_EXTRACTED DATA_:
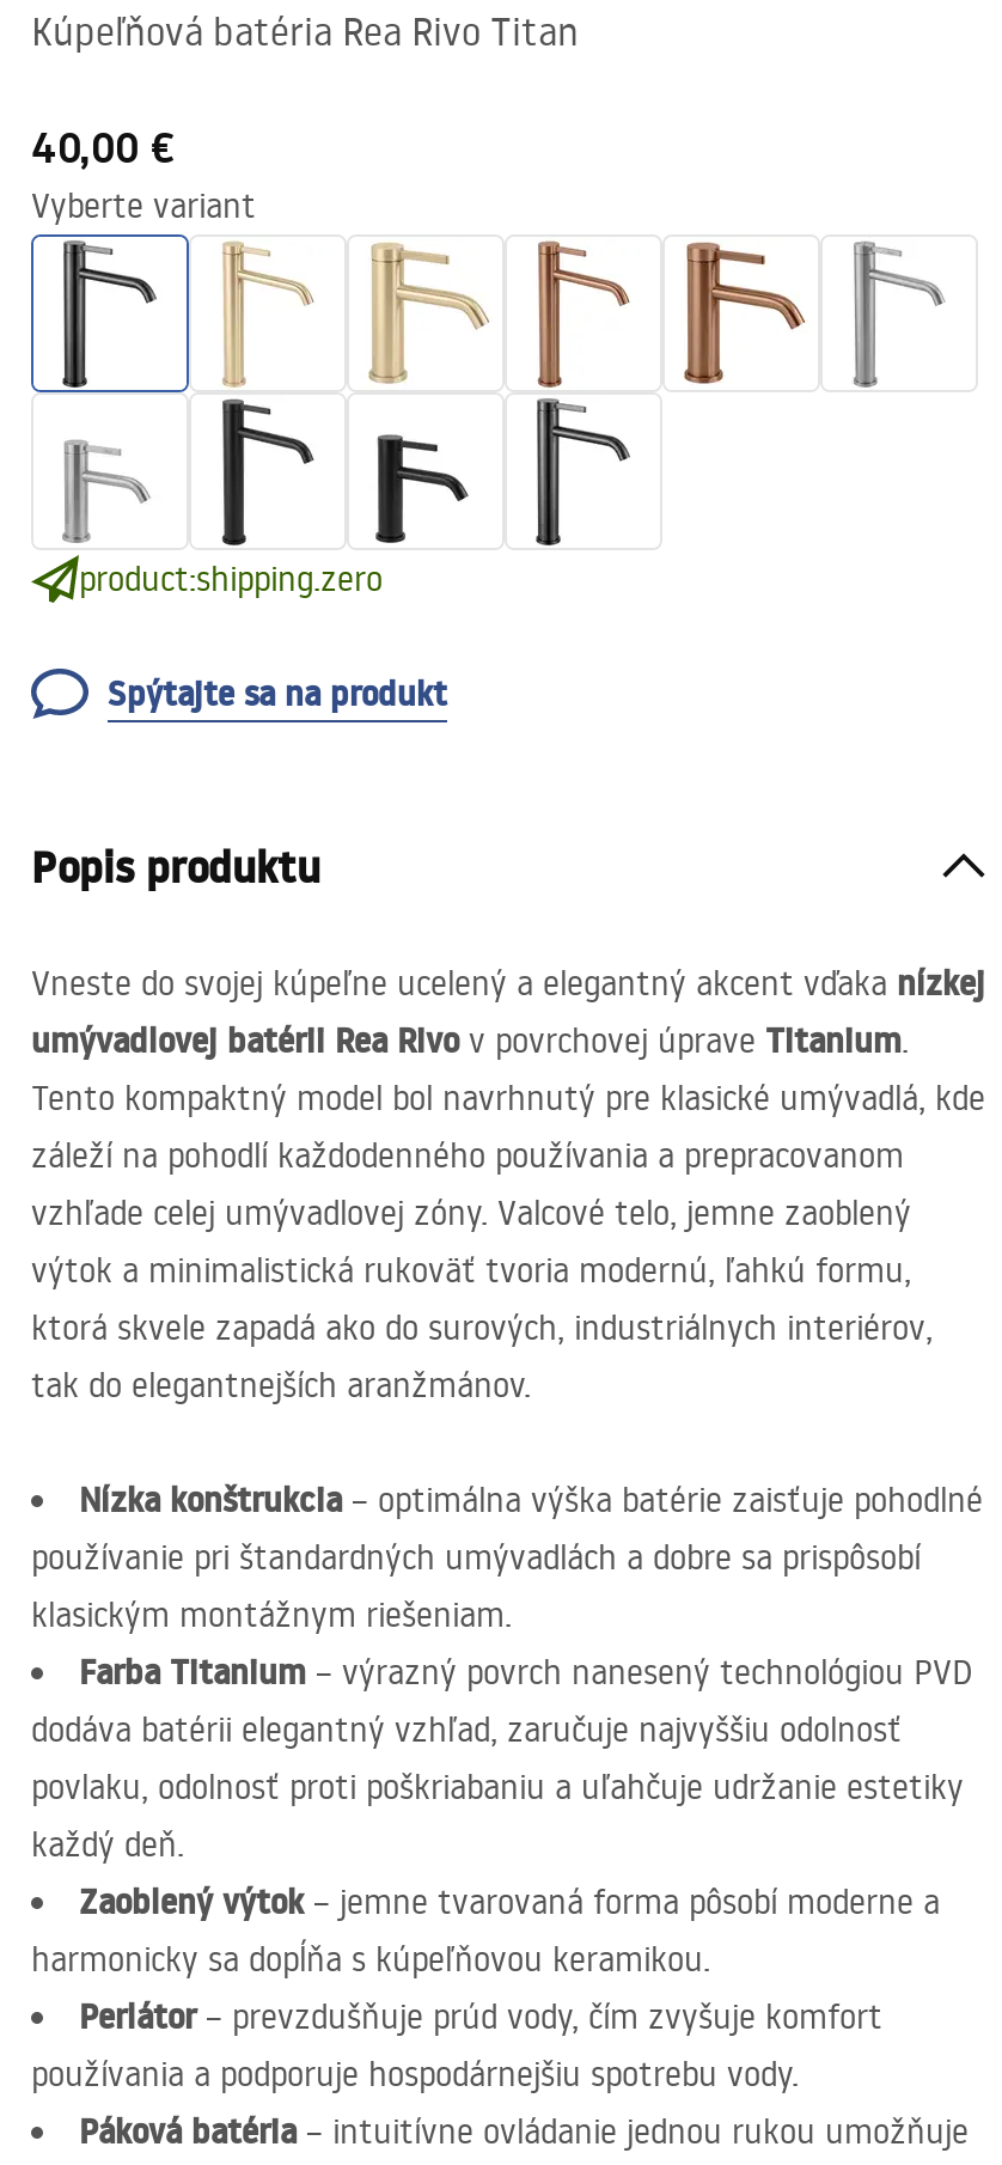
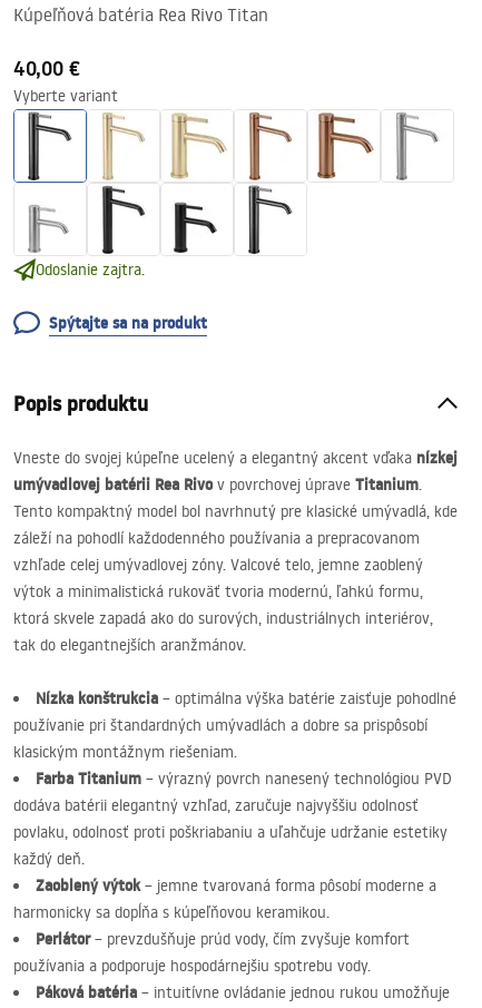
[79,557,383,600] product:shipping.zero -> [36,260,145,280] Odoslanie zajtra.

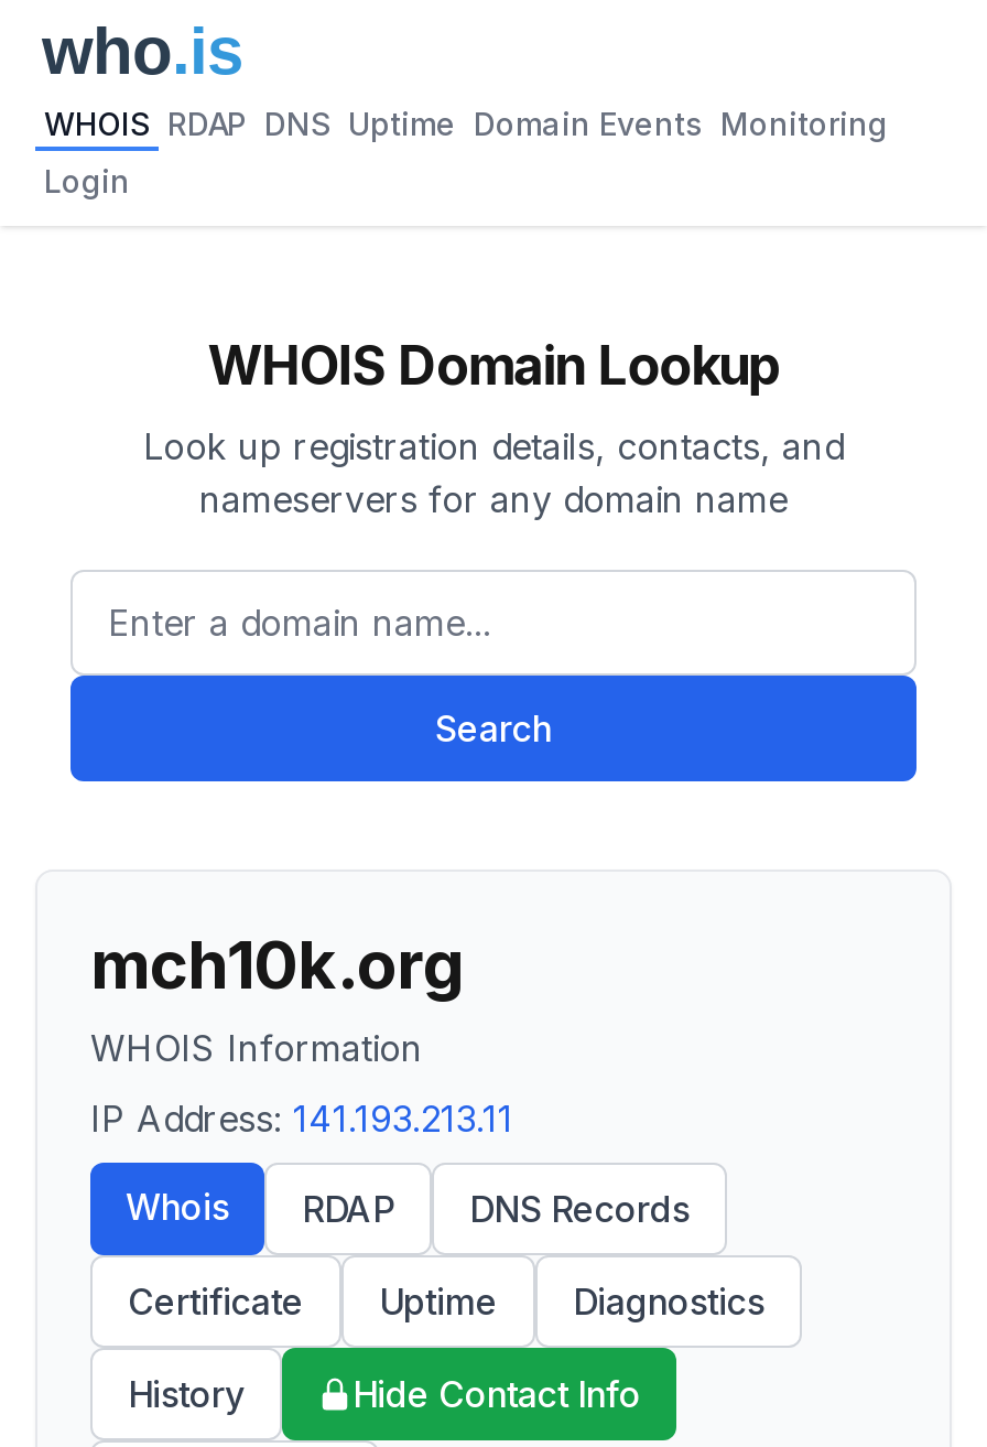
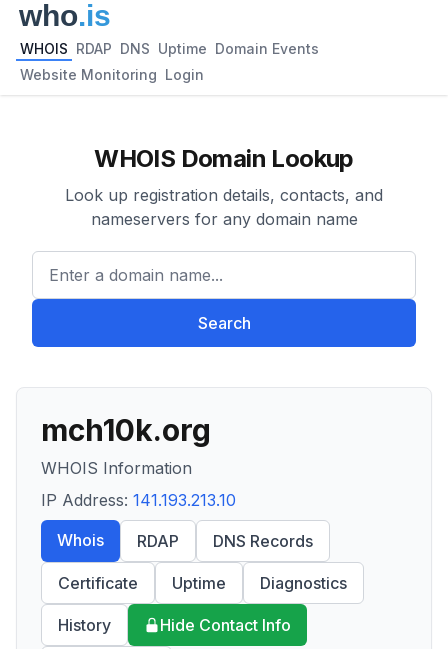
[44,105,888,142] WHOIS RDAP DNS Uptime Domain Events Monitoring -> [20,40,319,57] WHOIS RDAP DNS Uptime Domain Events
[44,162,130,199] Login -> [20,66,204,83] Website Monitoring Login
[90,1097,513,1141] IP Address: 141.193.213.11 -> [41,490,236,510] IP Address: 141.193.213.10

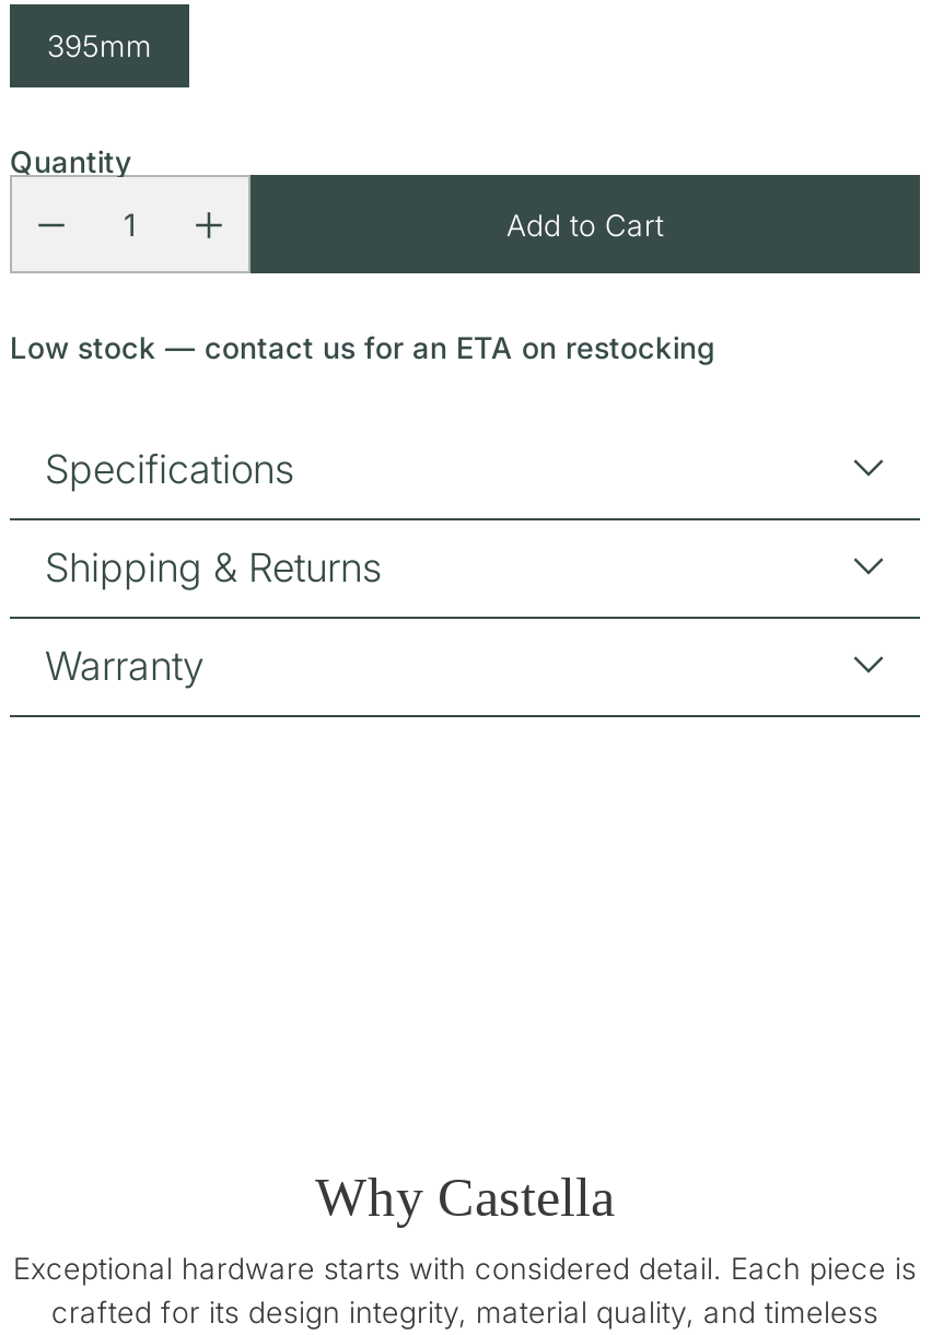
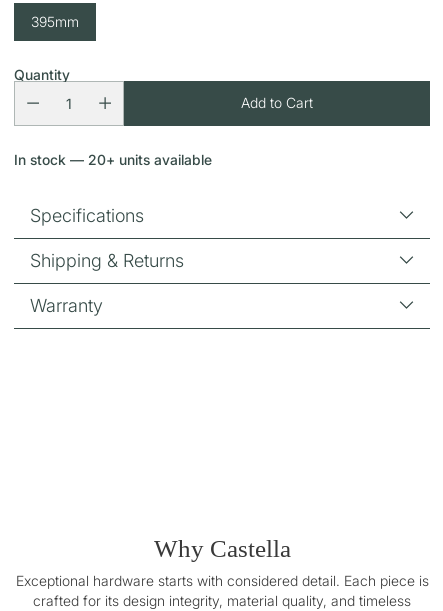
[10,331,717,366] Low stock — contact us for an ETA on restocking -> [14,152,212,168] In stock — 20+ units available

_YOUR TASK_:
Look over the records above and copy each line that includes the string "Monitoring".

_TASK ANSWER_:
[44,105,888,142] WHOIS RDAP DNS Uptime Domain Events Monitoring -> [20,40,319,57] WHOIS RDAP DNS Uptime Domain Events
[44,162,130,199] Login -> [20,66,204,83] Website Monitoring Login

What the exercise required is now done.